After installing IPA server and replica on F20, the ns-slapd process on both master and the replica eats all the available memory in a matter of seconds and is subsequently killed by OOM killer.
This happens with freeipa-server-3.3.3-2.fc20 and 389-ds-base-1.3.2.7-1.fc20. After downgrading to 389-ds-base-1.3.1.10-1.fc20 (http://koji.fedoraproject.org/koji/buildinfo?buildID=467667) the problem goes away.
Is there any chance that you could run ns-slapd under valgrind (with debuginfo for 389-ds-base and freeipa-server installed)?

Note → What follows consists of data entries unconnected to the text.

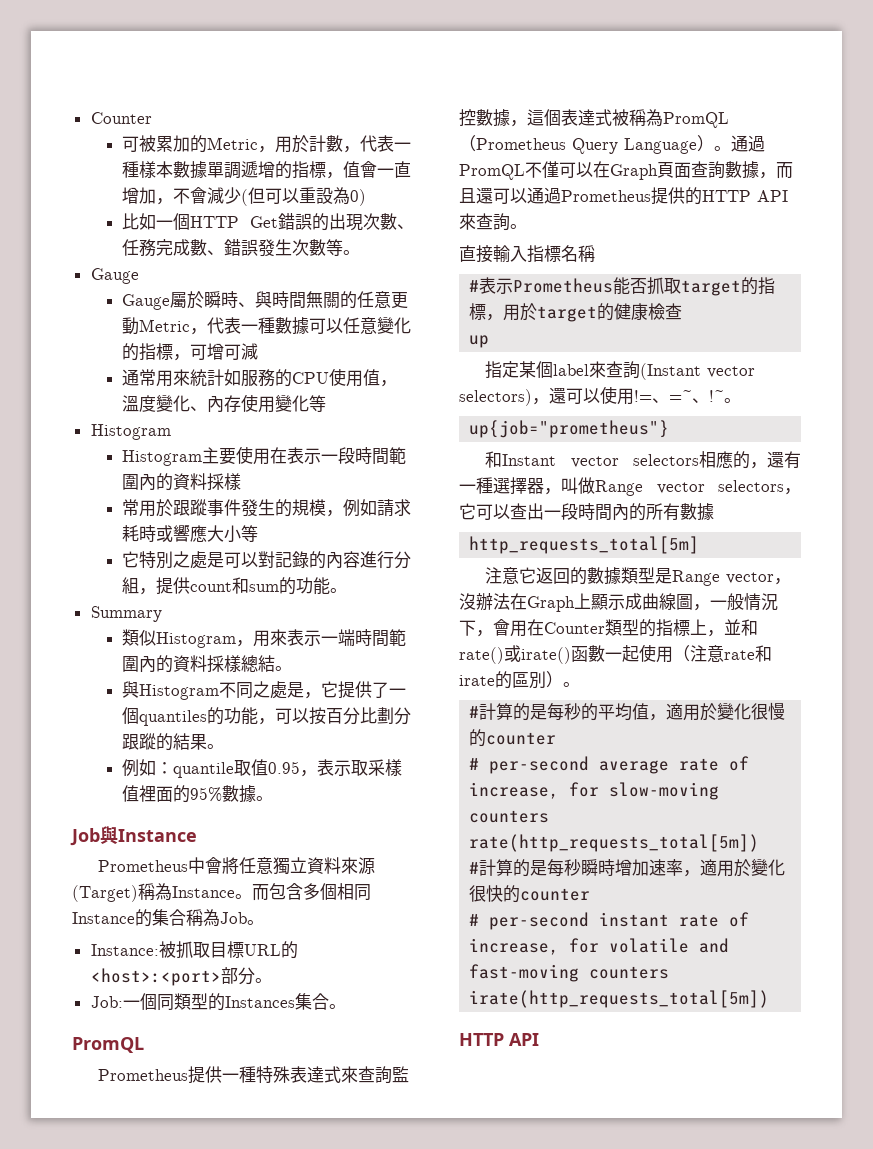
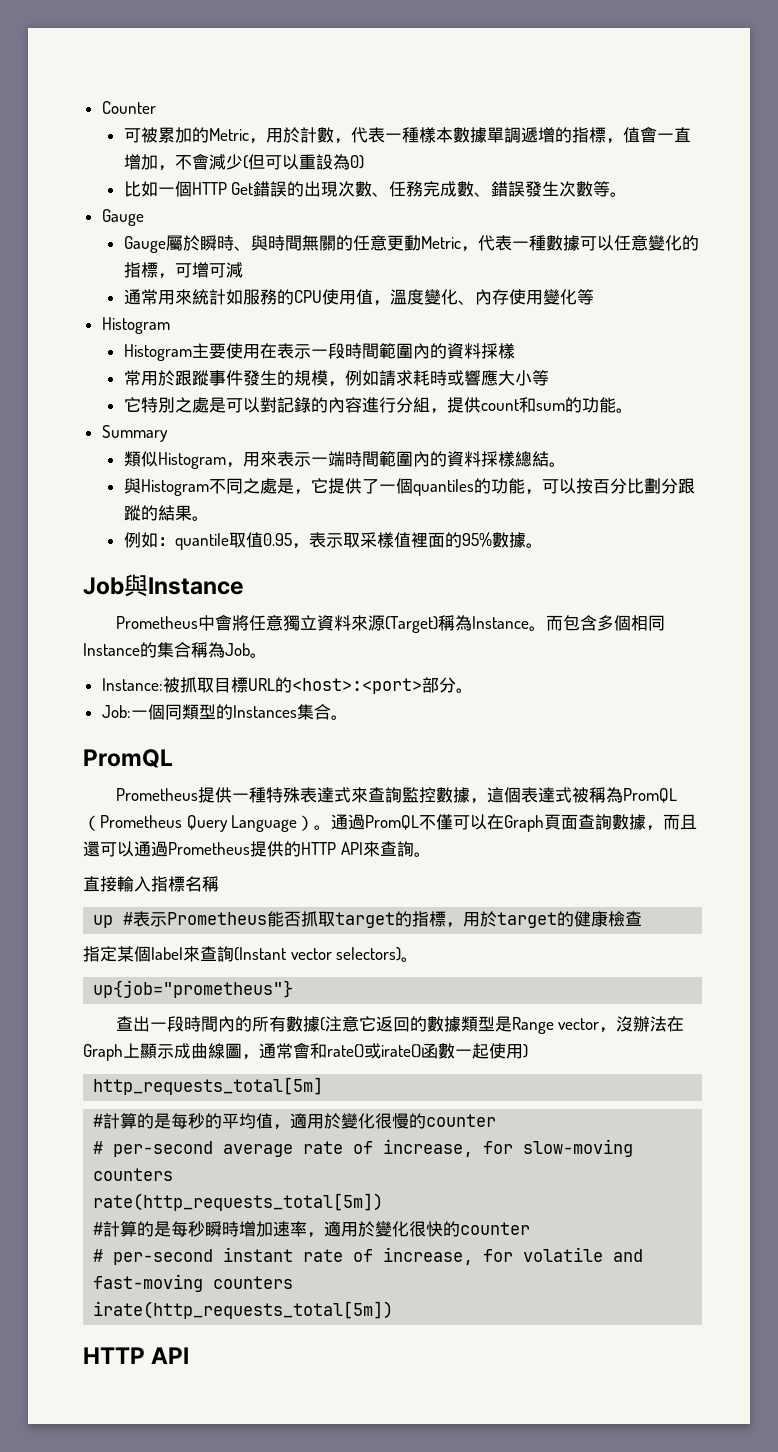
(595, 253) none -> [93,915,114,928] up
[469,335,490,348] // up -> (643, 918) none
[532,386,741,405] [469,420,670,438] [485,451,801,469] [459,477,801,496] [459,503,510,520] ，還可以使用!=、=~、!~。 // up{job="prometheus"} // 和Instant vector selectors相應的，還有一種選擇器，叫做Range vector selectors，它可以 -> [401,957,419,962] [93,980,294,998] 。 // up{job="prometheus"} //
[469,536,700,554] // http_requests_total[5m] // -> [319,1017,325,1031] (
[710,593,778,611] [459,619,741,637] 一般情況下，會用在Counter類型的指標上，並 -> [259,1042,310,1059] 通常會
[673,645,772,662] [459,671,580,689] （注意rate和irate的區別）。 -> [523,1044,528,1058] [93,1077,324,1095] ) // http_requests_total[5m]

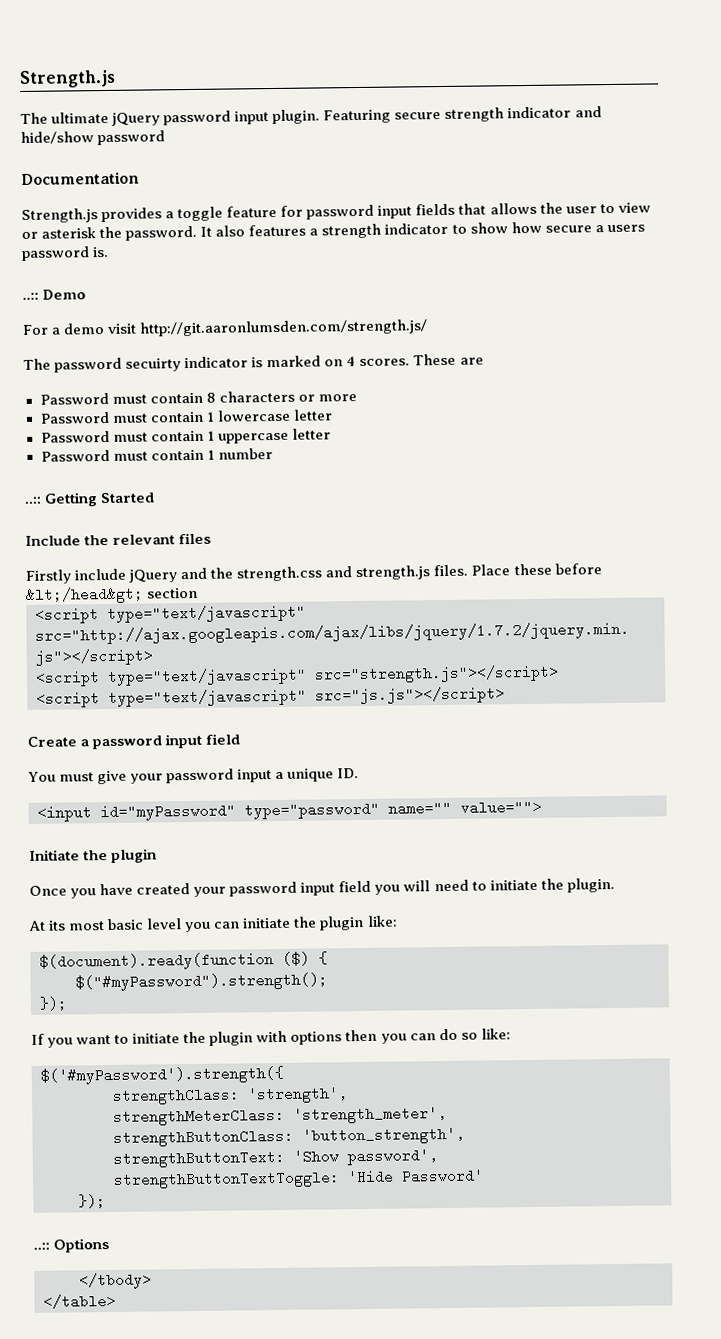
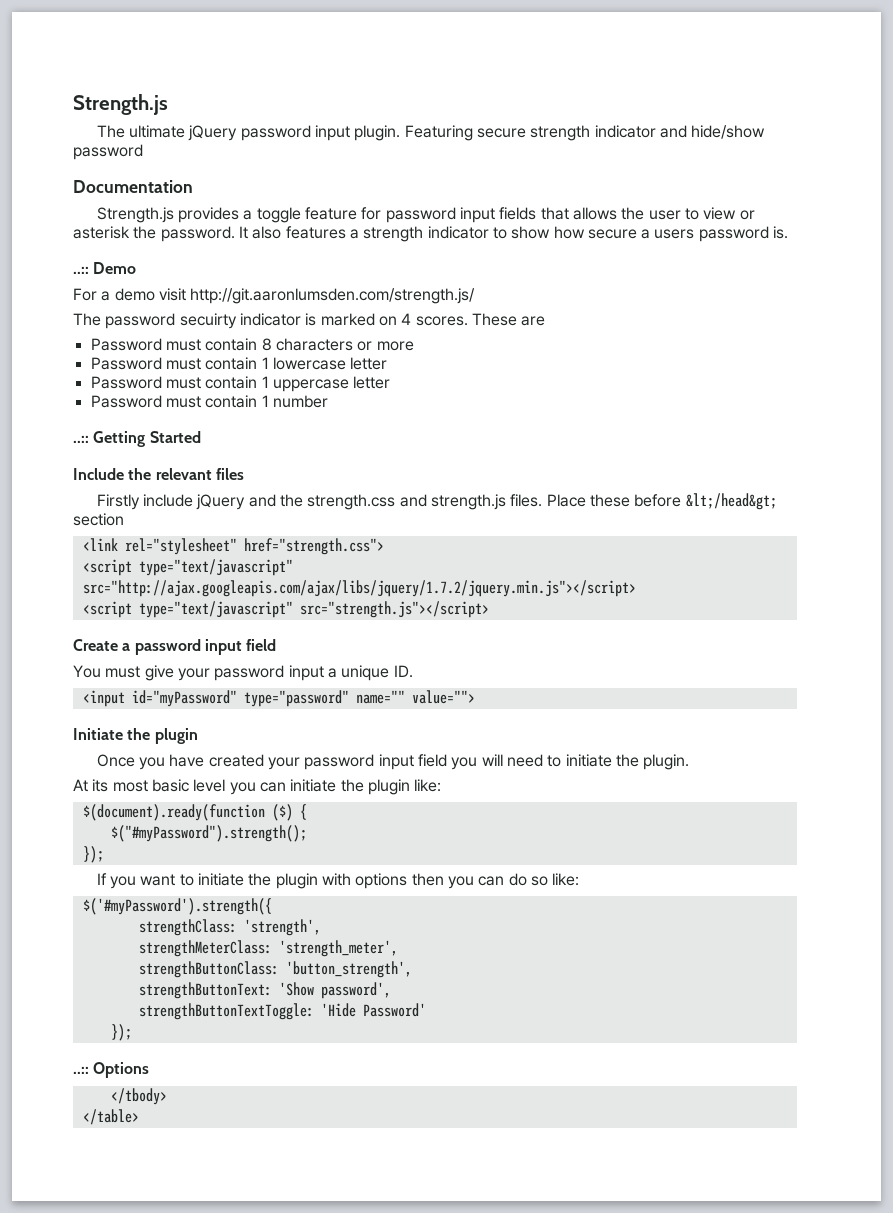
(199, 593) none -> [82,538,384,555] // <link rel="stylesheet" href="strength.css">
[36,686,505,708] // <script type="text/javascript" src="js.js"></script> -> (489, 609) none

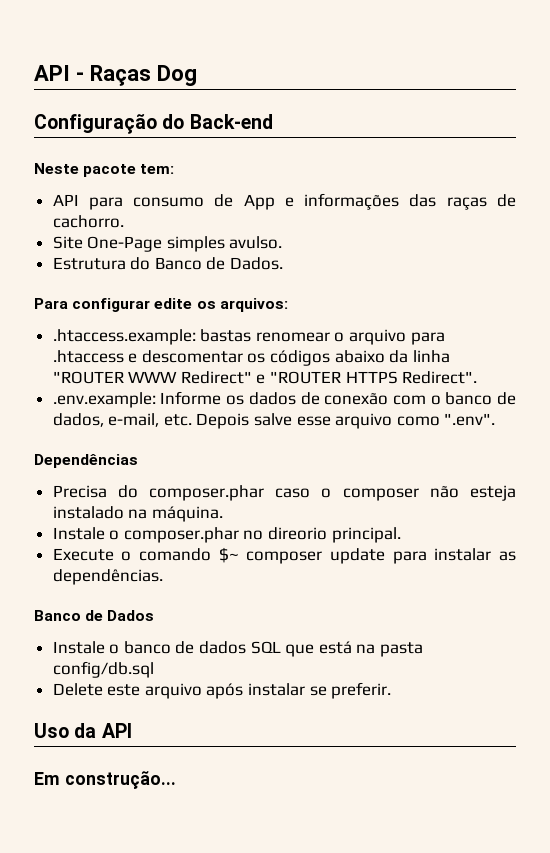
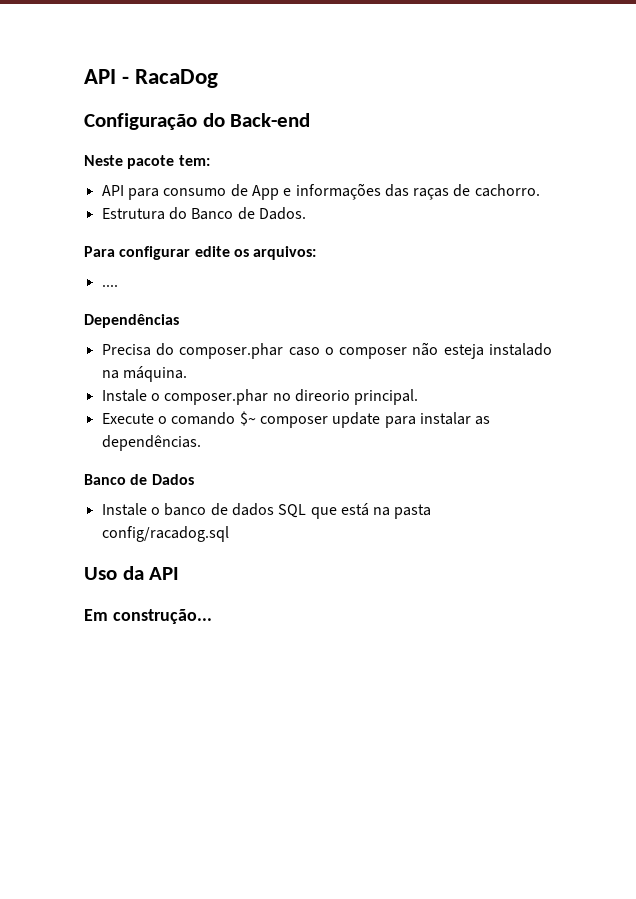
[89,65,197,86] Raças Dog -> [135,69,219,88] RacaDog
[52,236,283,252] // Site One-Page simples avulso. -> (540, 190) none
[52,329,445,345] [52,350,450,366] [52,371,478,384] [52,391,516,408] [52,413,496,429] .htaccess.example: bastas renomear o arquivo para .htaccess e descomentar os códigos abaixo da linha "ROUTER WWW Redirect" e "ROUTER HTTPS Redirect". // .env.example: Informe os dados de conexão com o banco de dados, e-mail, etc. Depois salve esse arquivo como ".env". -> [101,284,118,287] ....
[52,661,154,678] [52,682,392,699] config/db.sql // Delete este arquivo após instalar se preferir. -> [101,526,229,542] config/racadog.sql

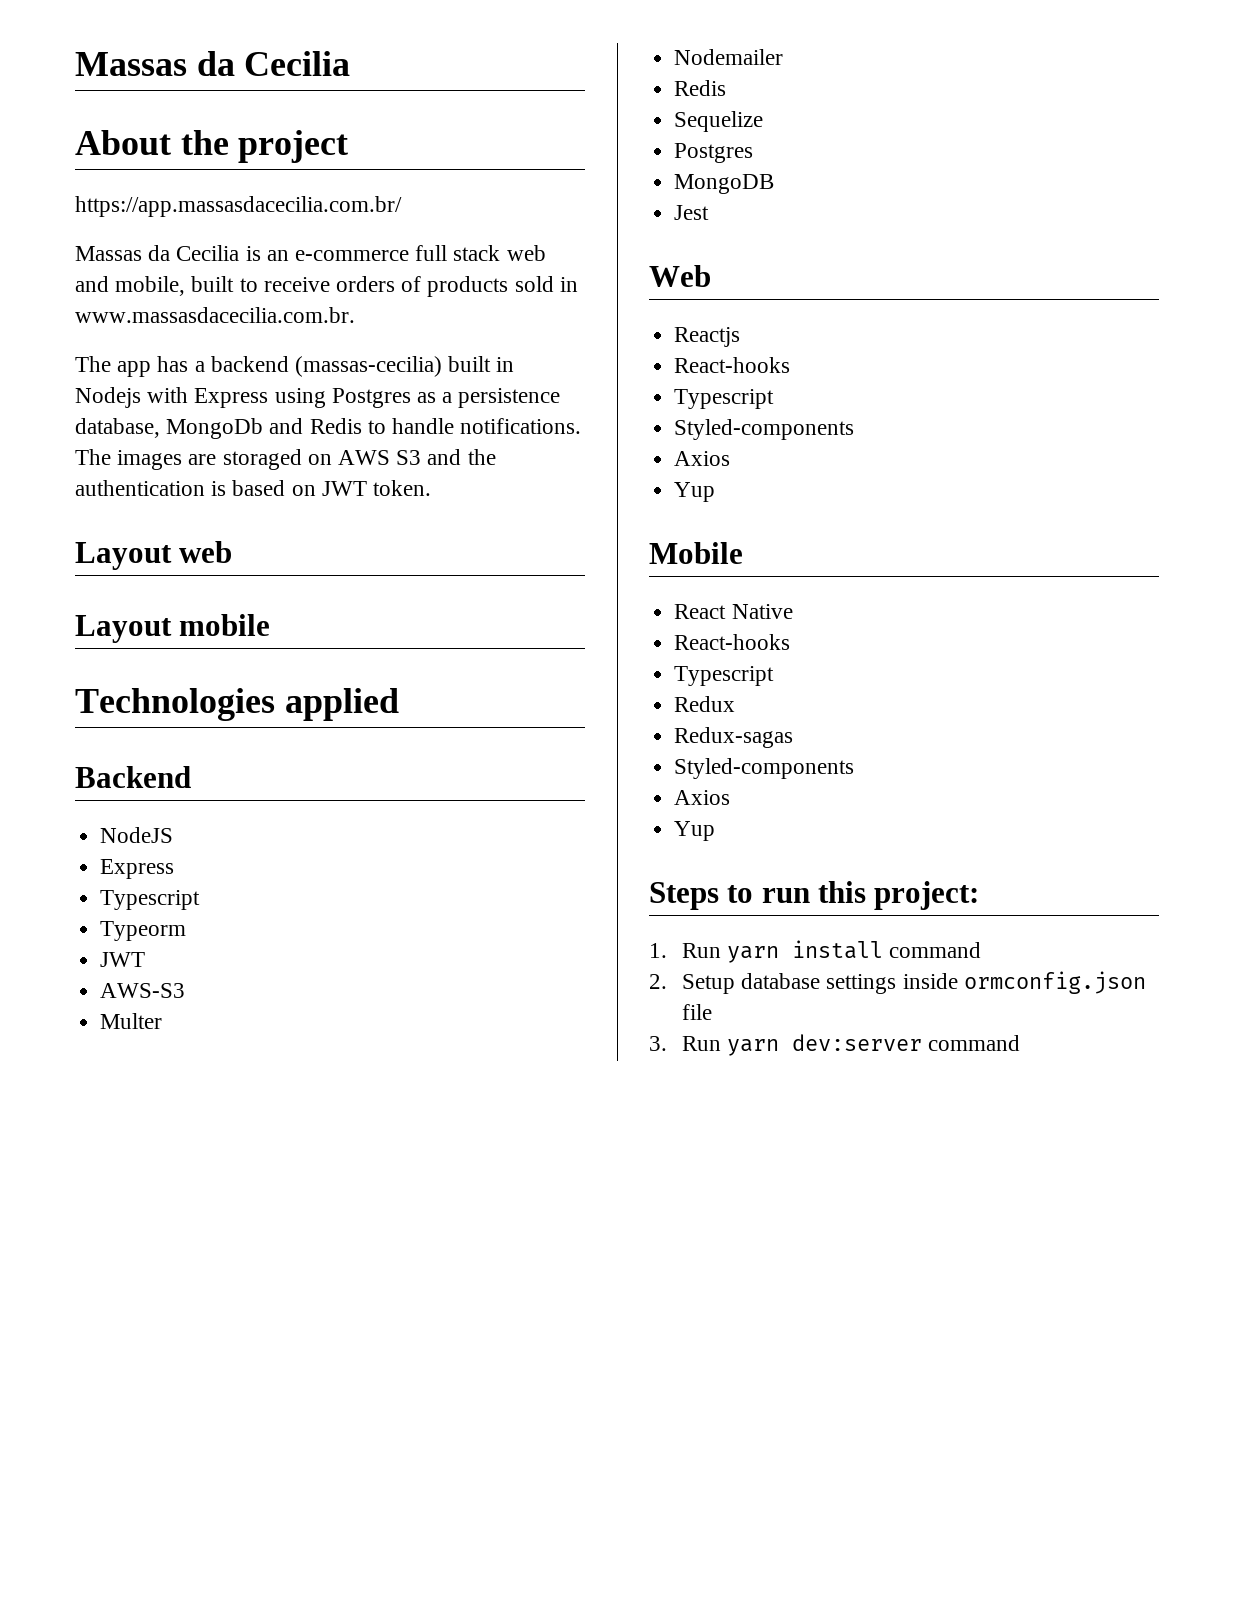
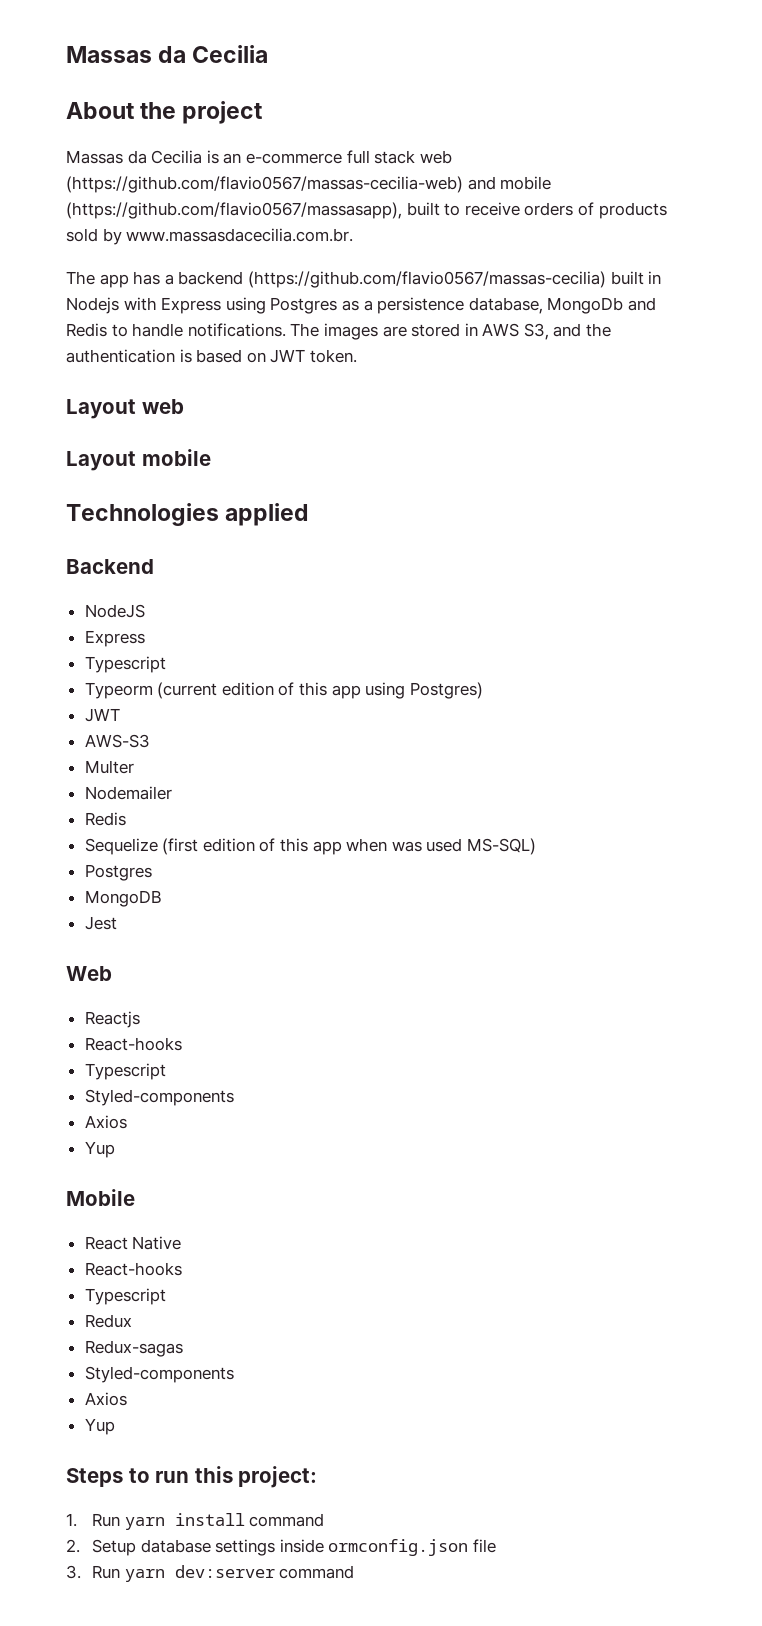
[75,196,402,217] // https://app.massasdacecilia.com.br/ -> (264, 112) none
[75,276,186,296] and mobile, -> [66,176,552,193] [66,202,402,219] (https://github.com/flavio0567/massas-cecilia-web) and mobile (https://github.com/flavio0567/massasapp),
[559,277,578,292] in -> [102,228,122,245] by
[295,356,443,377] (massas-cecilia) -> [247,271,606,288] (https://github.com/flavio0567/massas-cecilia)
[222,449,422,470] storaged on AWS S3 -> [411,323,549,340] stored in AWS S3,
(187, 931) none -> [157,682,483,699] (current edition of this app using Postgres)
(764, 121) none -> [162,838,537,855] (first edition of this app when was used MS-SQL)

I see the following resource leaks in the tip of the 1.3.2 branch running a Coverity scan. These leak reports do not show up when scanning the 1.3.1 branch:
{{{ Error: RESOURCE_LEAK (CWE-772): 389-ds-base-1.3.2.7/ldap/servers/plugins/sync/sync_persist.c:636: alloc_fn: Storage is returned from allocation function "slapi_ch_calloc(unsigned long, unsigned long)". 389-ds-base-1.3.2.7/ldap/servers/slapd/ch_malloc.c:243:2: alloc_fn: Storage is returned from allocation function "calloc(size_t, size_t)". 389-ds-base-1.3.2.7/ldap/servers/slapd/ch_malloc.c:243:2: var_assign: Assigning: "newmem" = "calloc(nelem, size)". 389-ds-base-1.3.2.7/ldap/servers/slapd/ch_malloc.c:266:2: return_alloc: Returning allocated memory "newmem". 389-ds-base-1.3.2.7/ldap/servers/plugins/sync/sync_persist.c:636: var_assign: Assigning: "ectrls" = storage returned from "slapi_ch_calloc(2UL, 8UL)". 389-ds-base-1.3.2.7/ldap/servers/plugins/sync/sync_persist.c:639: noescape: Resource "ectrls + 0" is not freed or pointed-to in function "sync_create_state_control(Slapi_Entry , LDAPControl , int, Sync_Cookie )". 389-ds-base-1.3.2.7/ldap/servers/plugins/sync/sync_util.c:158:58: noescape: "sync_create_state_control(Slapi_Entry , LDAPControl , int, Sync_Cookie )" does not free or save its pointer parameter "ctrlp". 389-ds-base-1.3.2.7/ldap/servers/plugins/sync/sync_persist.c:640: noescape: Resource "ectrls" is not freed or pointed-to in function "slapi_send_ldap_search_entry(Slapi_PBlock , Slapi_Entry , LDAPControl , char , int)". 389-ds-base-1.3.2.7/ldap/servers/slapd/plugin.c:599:79: noescape: "slapi_send_ldap_search_entry(Slapi_PBlock , Slapi_Entry , LDAPControl , char , int)" does not free or save its pointer parameter "ectrls". 389-ds-base-1.3.2.7/ldap/servers/plugins/sync/sync_persist.c:648: noescape: Resource "ectrls" is not freed or pointed-to in unimplemented function "ldap_controls_free(LDAPControl **)". 389-ds-base-1.3.2.7/ldap/servers/plugins/sync/sync_persist.c:656: leaked_storage: Variable "ectrls" going out of scope leaks the storage it points to.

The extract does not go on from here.